These great Bodhisattvas appear often in Sutra (Sutta, Pali), usually with folded hands, baring their shoulder to ask the Buddha an important question. Sometimes, they are the focus, as with Avalokiteshvara speaking (with Shakyamuni Buddha listening) to the Heart Sutra — one of the most important sutras in Mahayana Buddhism. Or, with Vajrapahni as the inquirer in the Maha Vairochana Sutra.
Why these Three Out of the Eight Great Ones
In Buddhism, especially Mahayana, the three great Bodhisattvas, called the Three Lords of the World, are the most important practice. Why? Because they remain in our world, working to help us, and their focus is to empower wisdom and compassion.
There are Eight Great Bodhisattvas, traditionally, in Buddhism, but, in many temples and practices, the Three Lords of the World are preeminent.
Wisdom and Compassion — Plus One!
Wisdom, represented by Manjushri, and Compassion, represented by Avalokiteshvara, are often called the two wings of Enlightenment. These two essential qualities for practice also require activities and power to be effective. Intellectual understanding and meditation on Wisdom and Compassion require the power of Enlightened activities, represented by Vajrapani. Together, the Three Great Lords of the World represent the three key aspects of Buddhist practice.
Manjushri, Bodhisattva of Wisdom
Manjushri is the Bodhisattva of Wisdom, the embodiment of all the Buddhas’ wisdom. He is often shown holding a sword in his right hand which cuts through conceptual delusions, and a lotus blossom in his left hand which represents the purity of his mind.
He is usually portrayed as a young prince, beautiful and serene, with golden skin. His name means “Gentle Glory”.
Avalokiteshvara Chenrezig, Bodhisattva of Compassion
Avalokiteshvara (Chenrezig in Tibetan) is the Bodhisattva of compassion, and the patron deity of Tibet. He is often shown with eleven heads, representing his all-seeing wisdom, and a thousand hands, representing his ability to help all beings. In some countries, his compassionate appearance transforms into beautiful and compassionate Guan Yin or Kannon. As with all Enlightened Bodhisattvas, he can appear in countless forms, to symbolize his many activities.
His name means “Lord who Looks Down”.
Vajrapani, Bodhisattva of Power
Vajrapani is the Bodhisattva of Power, the embodiment of the power of all the Buddhas. He is often shown holding a vajra or thunderbolt in his right hand and a lotus blossom in his left.
He is usually portrayed as a muscular man, with dark blue or black skin, representing his power.
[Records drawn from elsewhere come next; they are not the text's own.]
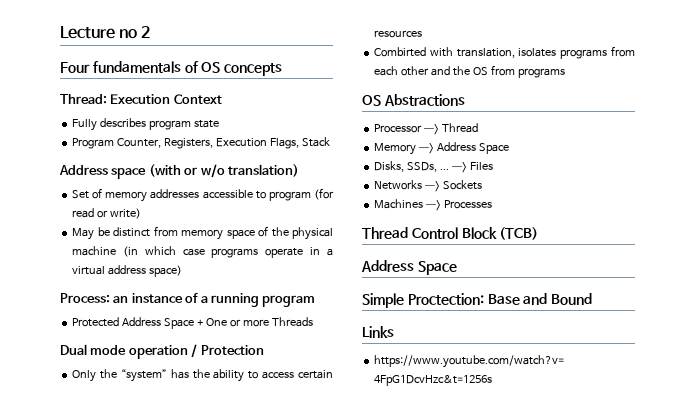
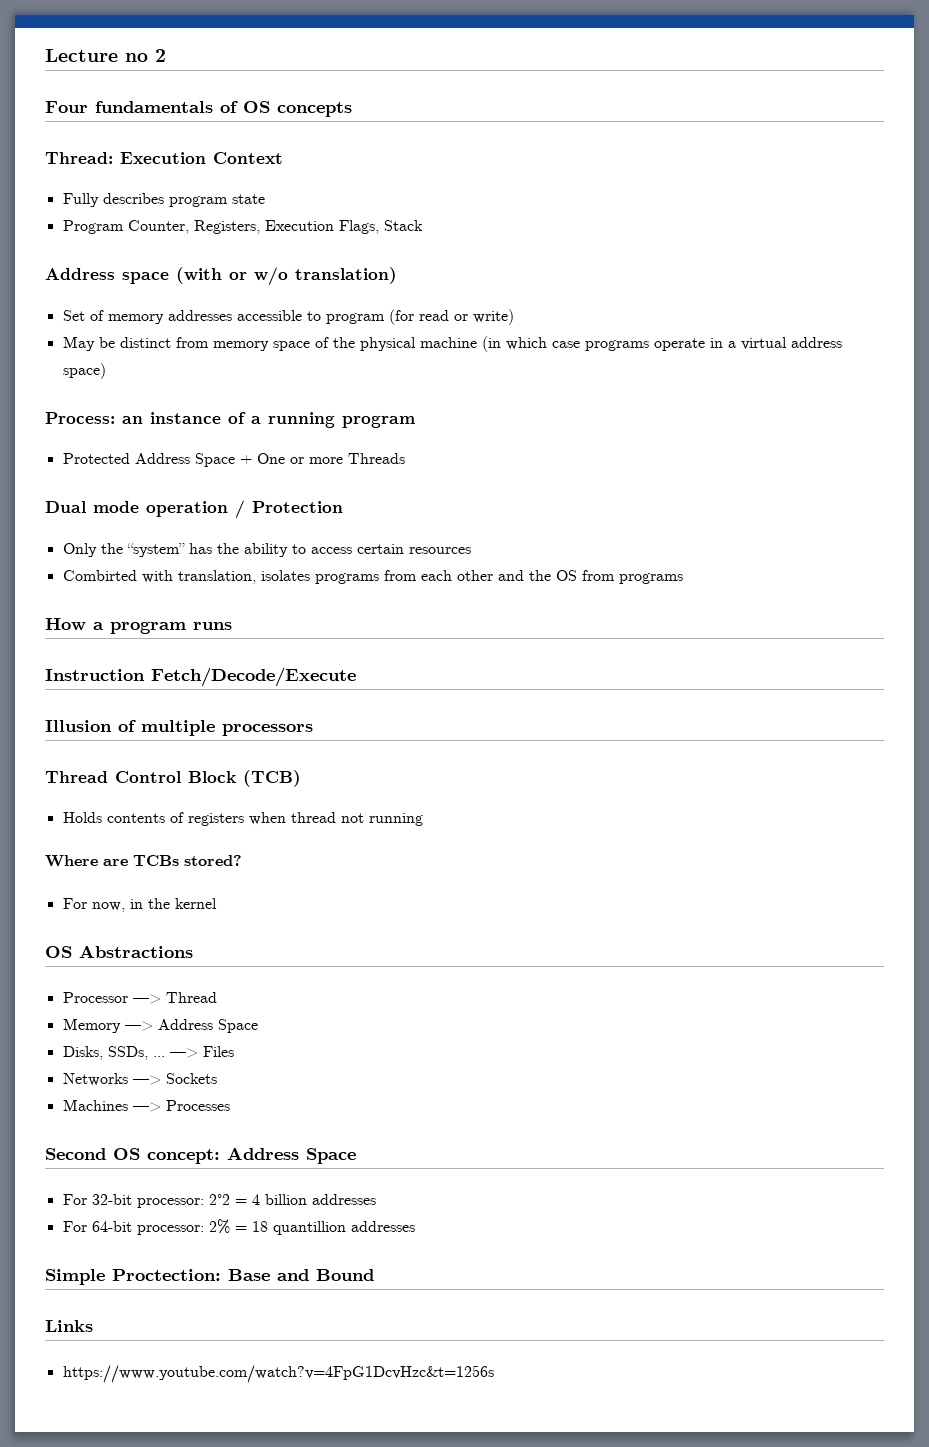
+ How a program runs
+ Instruction Fetch/Decode/Execute
+ Illusion of multiple processors
+ Thread Control Block (TCB)
+ Holds contents of registers when thread not running
+ Where are TCBs stored?
+ For now, in the kernel
- Thread Control Block (TCB)
- Address Space
+ Second OS concept: Address Space
+ For 32-bit processor: 2°2 = 4 billion addresses
+ For 64-bit processor: 2% = 18 quantillion addresses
His name means “Lord of the Vajra”. He also has a “wrathful form” where his face transforms into the angry face of an awesome Raksha being, his muscles bulge and he “hulks” up into the Incredible
Hulk aspect of the Bodhisattva of Power.
Together, the Three Lords of the World
The Three Great Bodhisattvas: Three Lords of the World — Manjushri, Bodhisattva of Wisdom, Avalokiteshvara Chenrezig, Bodhisattva of Compassion, Vajrapani, Bodhisattva of Power, are therefore the most important practice for those seeking Enlightenment. They embody the three essential qualities required for Enlightenment — Wisdom, Compassion and the Power of Englightened Activity — in perfect balance.
In addition, they are also the most important practice for those seeking to help sentient beings — including ourselves — since they remain in our world, working to help us. Their compassion and power are always available to those who call on them.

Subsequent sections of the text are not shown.